Start of Block

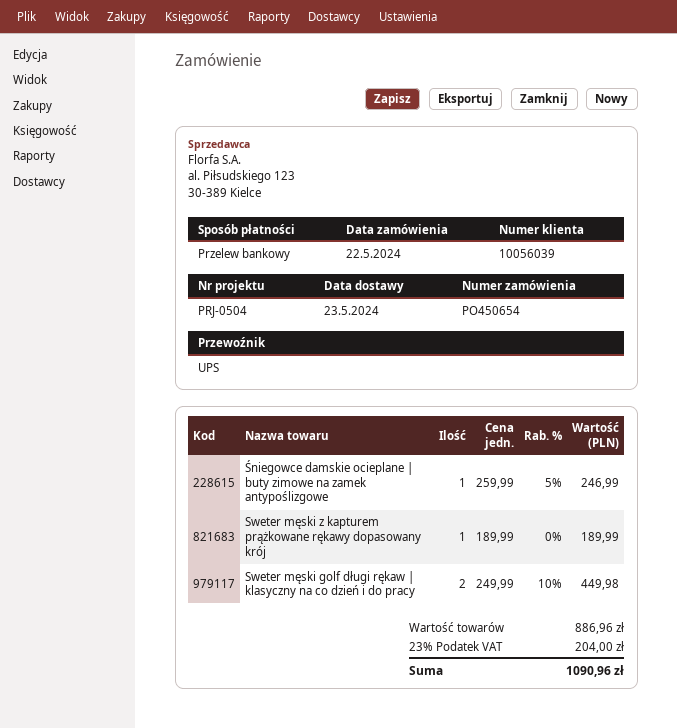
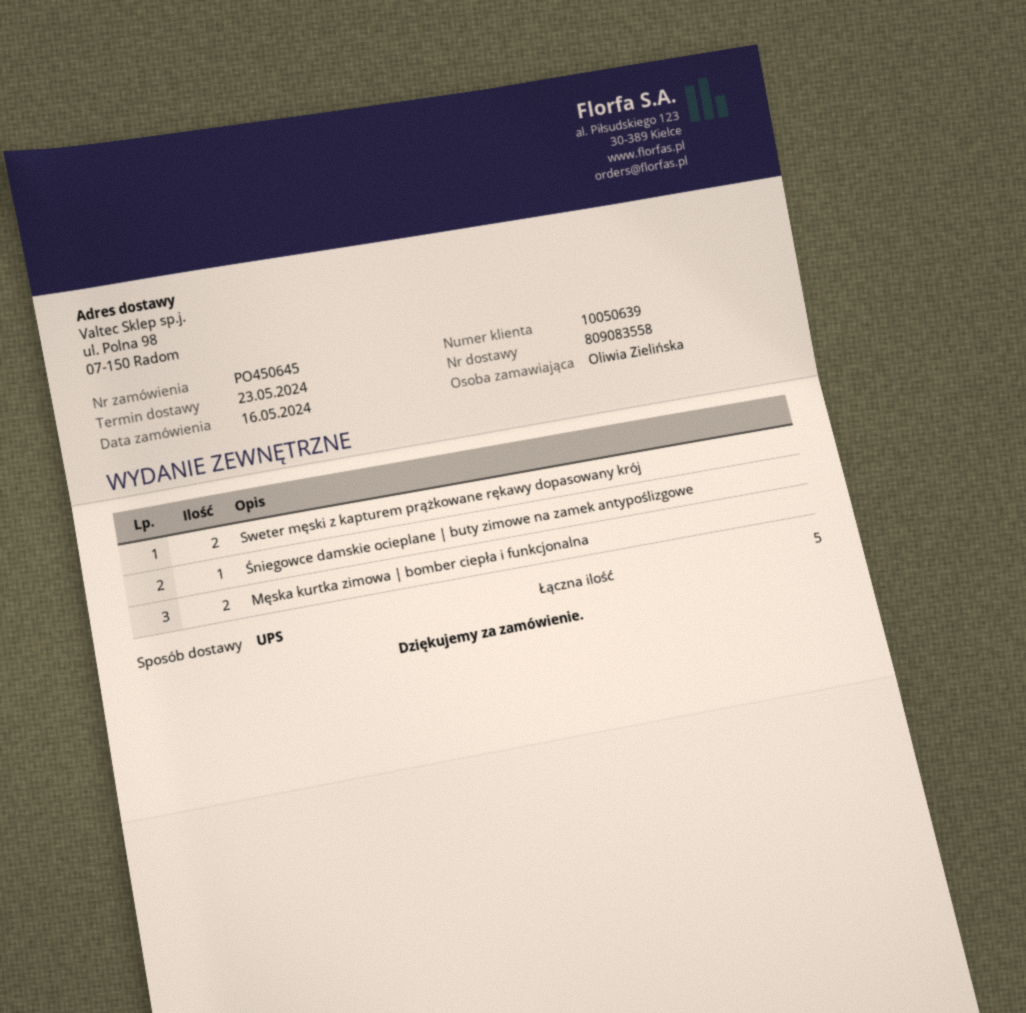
order number: PO450654 -> PO450645
order date: 2024-05-22 -> 2024-05-16
customer number: 10056039 -> 10050639
Sweter męski z kapturem prążkowane rękawy dopasowany krój: 1 -> 2
Sweter męski golf długi rękaw | klasyczny na co dzień i do pracy: 2 -> none
Męska kurtka zimowa | bomber ciepła i funkcjonalna: none -> 2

End of Block

(What to produce) For the string "męski", count the lines of the entries above that include it; answer with the number only.

(Finished exercise) 2